Duplicacy is a new generation cross-platform cloud backup tool based on the idea of Lock-Free Deduplication. It is the only cloud backup tool that allows multiple computers to back up to the same storage simultaneously without using any locks (thus readily amenable to various cloud storage services).
The repository hosts source code, design documents, and binary releases of the command line version. There is also a Duplicacy GUI frontend built for Windows and Mac OS X available from https://duplicacy.com.
Duplicacy currently supports major cloud storage providers (Amazon S3, Google Cloud Storage, Microsoft Azure, Dropbox, Backblaze, Google Drive, Microsoft OneDrive, and Hubic) and offers all essential features of a modern backup tool:
- Incremental backup: only back up what has been changed
- Full snapshot : although each backup is incremental, it must behave like a full snapshot for easy restore and deletion
- Deduplication: identical files must be stored as one copy (file-level deduplication), and identical parts from different files must be stored as one copy (block-level deduplication)
- Encryption: encrypt not only file contents but also file paths, sizes, times, etc.
- Deletion: every backup can be deleted independently without affecting others
- Concurrent access: multiple clients can back up to the same storage at the same time
- Snapshot migration: all or selected snapshots can be migrated from one storage to another
The key idea of Lock-Free Deduplication can be summarized as follows:
- Use variable-size chunking algorithm to split files into chunks
- Store each chunk in the storage using a file name derived from its hash, and rely on the file system API to manage chunks without using a centralized indexing database
- Apply a two-step fossil collection algorithm to remove chunks that become unreferenced after a backup is deleted
The design document explains lock-free deduplication in detail.
Duplicacy is written in Go. You can build the executable by running the following commands:
git clone https://github.com/gilbertchen/duplicacy.git
cd duplicacy
go get ./...
go build main/duplicacy_main.go
You can also visit the releases page to download the version suitable for your platform.
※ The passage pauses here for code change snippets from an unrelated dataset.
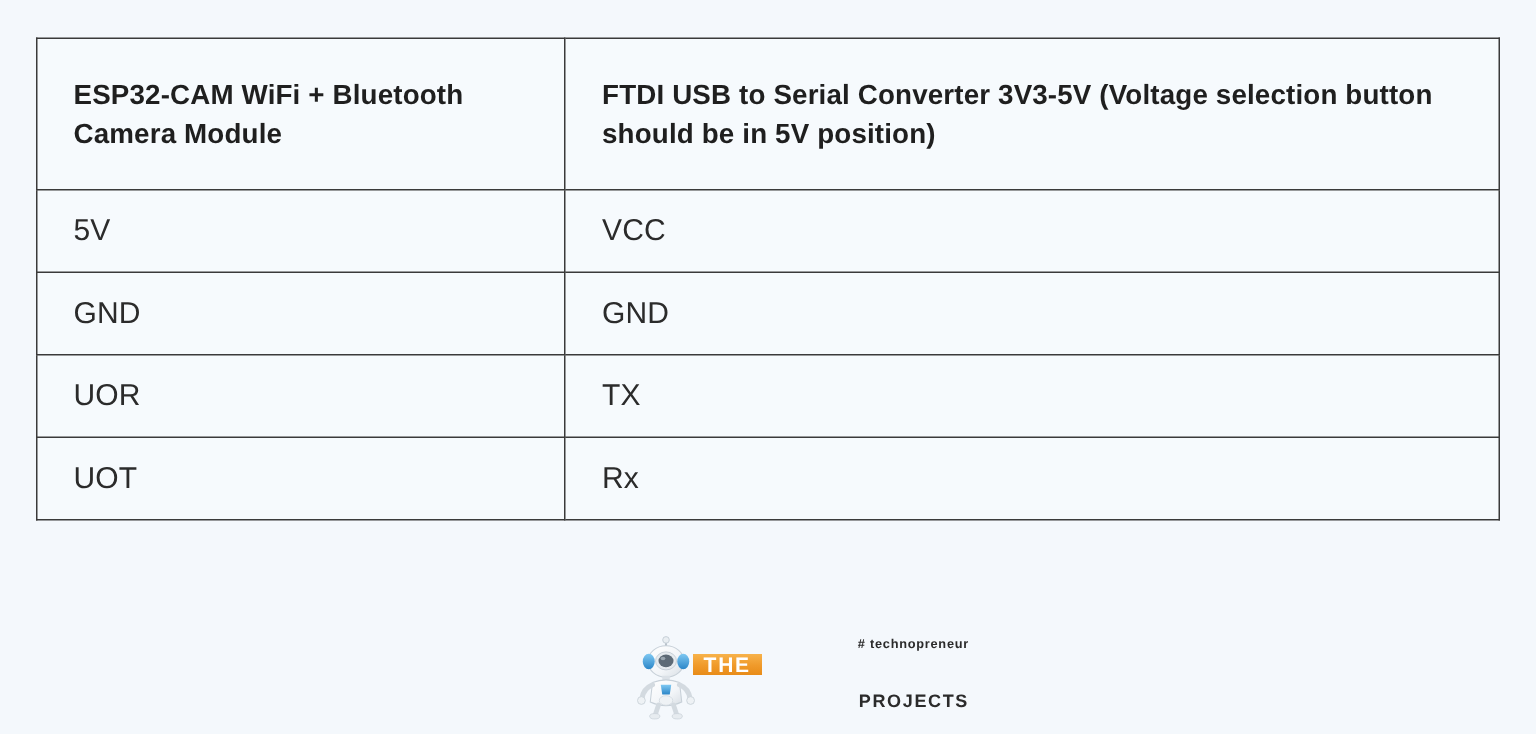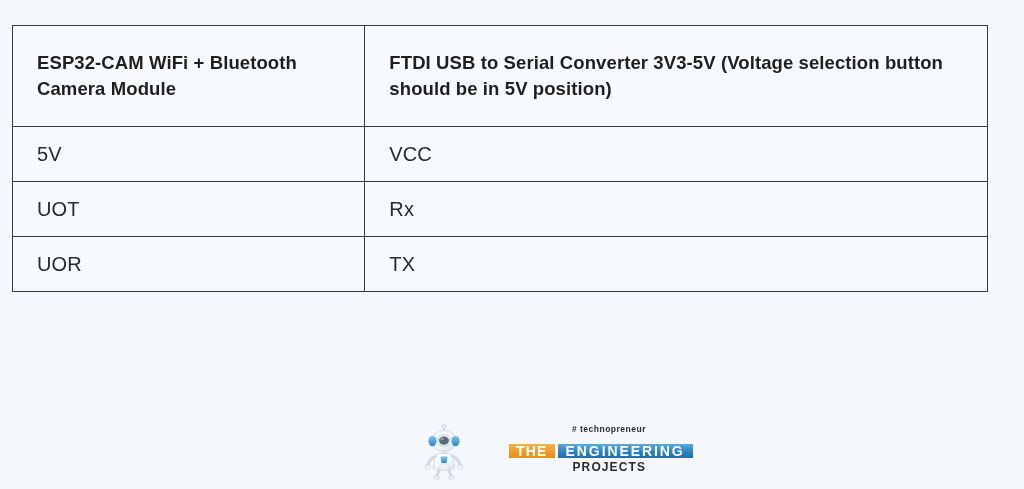--- a/index.html
+++ b/index.html
@@ -24,7 +24,7 @@
   
   .pin-table {
     position: absolute;
-    left: 12px;
+    left: 24px;
     top: 25px;
     width: 976px;
     border-collapse: collapse;

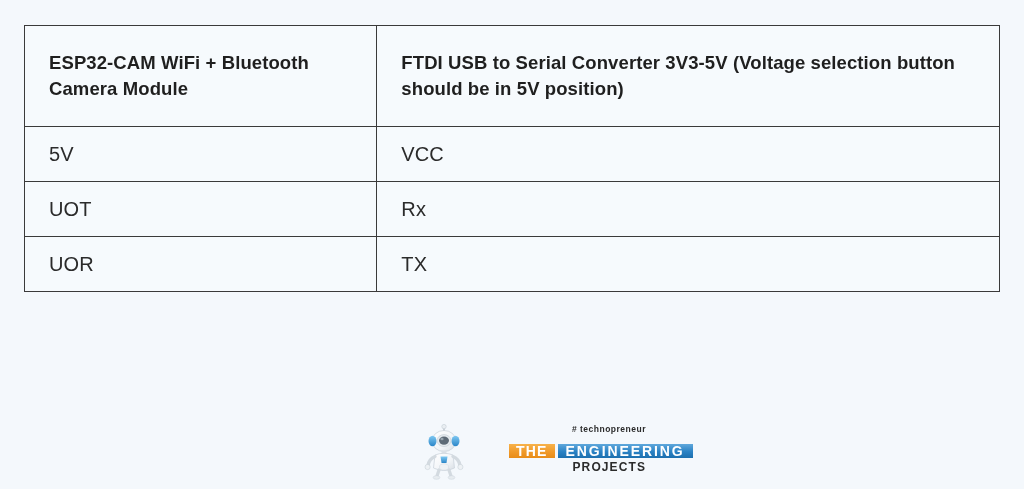--- a/index.html
+++ b/index.html
@@ -172,6 +172,14 @@
         </td>
       </tr>
 
+      <tr class="data-row">
+        <td>
+          <span class="cell-text">GND</span>
+        </td>
+        <td>
+          <span class="cell-text">GND</span>
+        </td>
+      </tr>
 
       <tr class="data-row">
         <td>

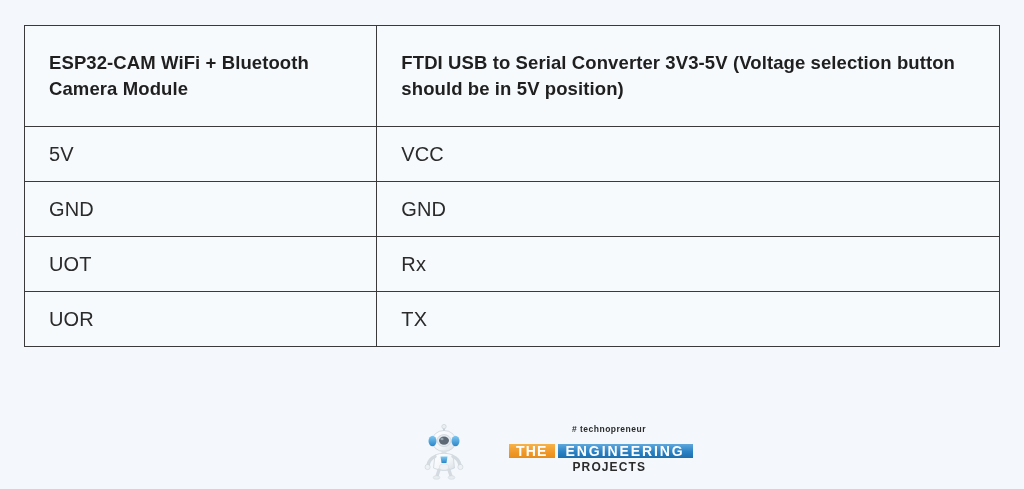--- a/index.html
+++ b/index.html
@@ -183,19 +183,19 @@
 
       <tr class="data-row">
         <td>
+          <span class="cell-text">UOR</span>
+        </td>
+        <td>
+          <span class="cell-text">TX</span>
+        </td>
+      </tr>
+
+      <tr class="data-row">
+        <td>
           <span class="cell-text">UOT</span>
         </td>
         <td>
           <span class="cell-text">Rx</span>
-        </td>
-      </tr>
-
-      <tr class="data-row">
-        <td>
-          <span class="cell-text">UOR</span>
-        </td>
-        <td>
-          <span class="cell-text">TX</span>
         </td>
       </tr>
 

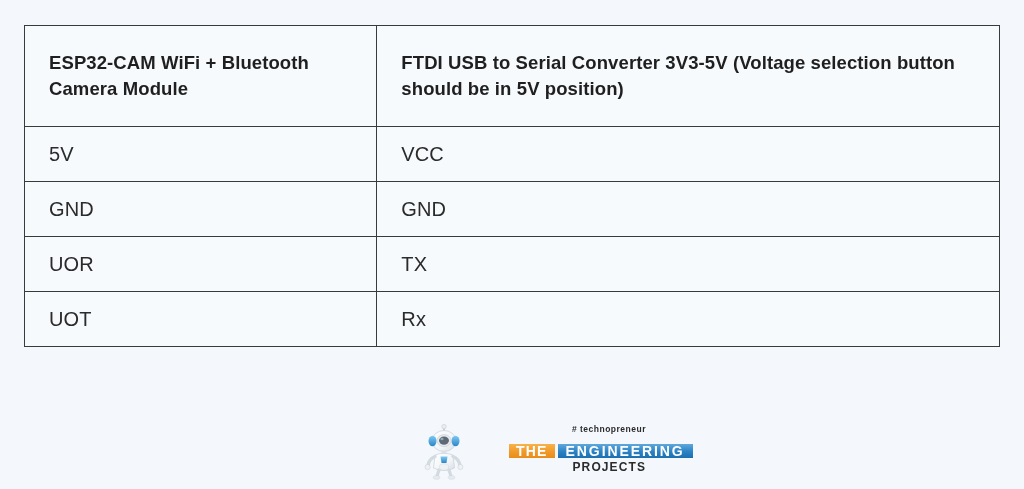--- a/index.html
+++ b/index.html
@@ -101,8 +101,7 @@
     top: 16px;
     display: flex;
     height: 22px;
-    align-items: flex-end;
-    margin-left: 47px;
+    align-items: flex-start;
   }
   .bar-the {
     background: linear-gradient(180deg, #f7b24a 0%, #f09a2a 55%, #e88c18 100%);

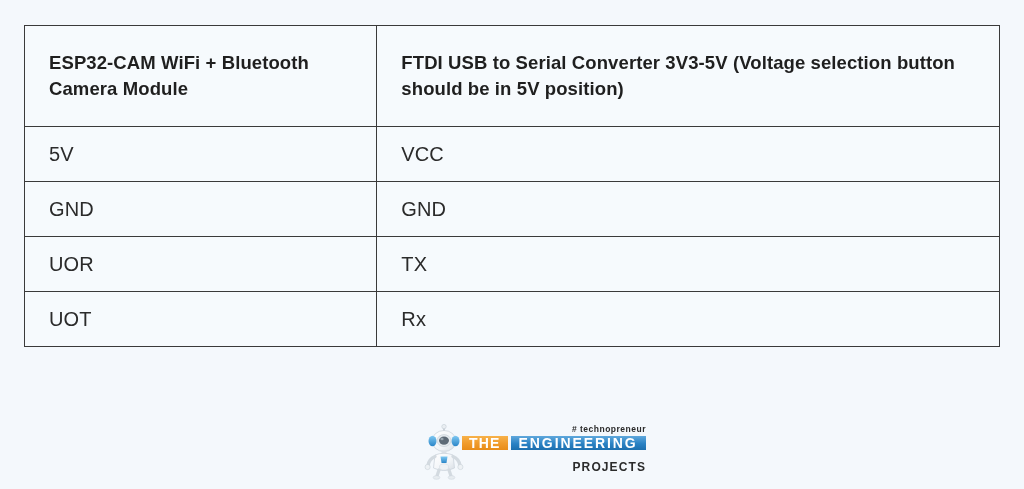--- a/index.html
+++ b/index.html
@@ -253,7 +253,6 @@
       <div class="bar">
         <div class="bar-the">THE</div>
         <div class="bar-gap"></div>
-        <div class="bar-eng">ENGINEERING</div>
       </div>
       <div class="projects">PROJECTS</div>
     </div>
Installation is not needed.
Once you have the Duplicacy executable on your path, you can change to the directory that you want to back up (called repository) and run the init command:
$ cd path/to/your/repository
$ duplicacy init mywork sftp://user@192.168.1.100/path/to/storage
This init command connects the repository with the remote storage at 192.168.1.00 via SFTP. It will initialize the remote storage if this has not been done before. It also assigns the snapshot id mywork to the repository. This snapshot id is used to uniquely identify this repository if there are other repositories that also back up to the same storage.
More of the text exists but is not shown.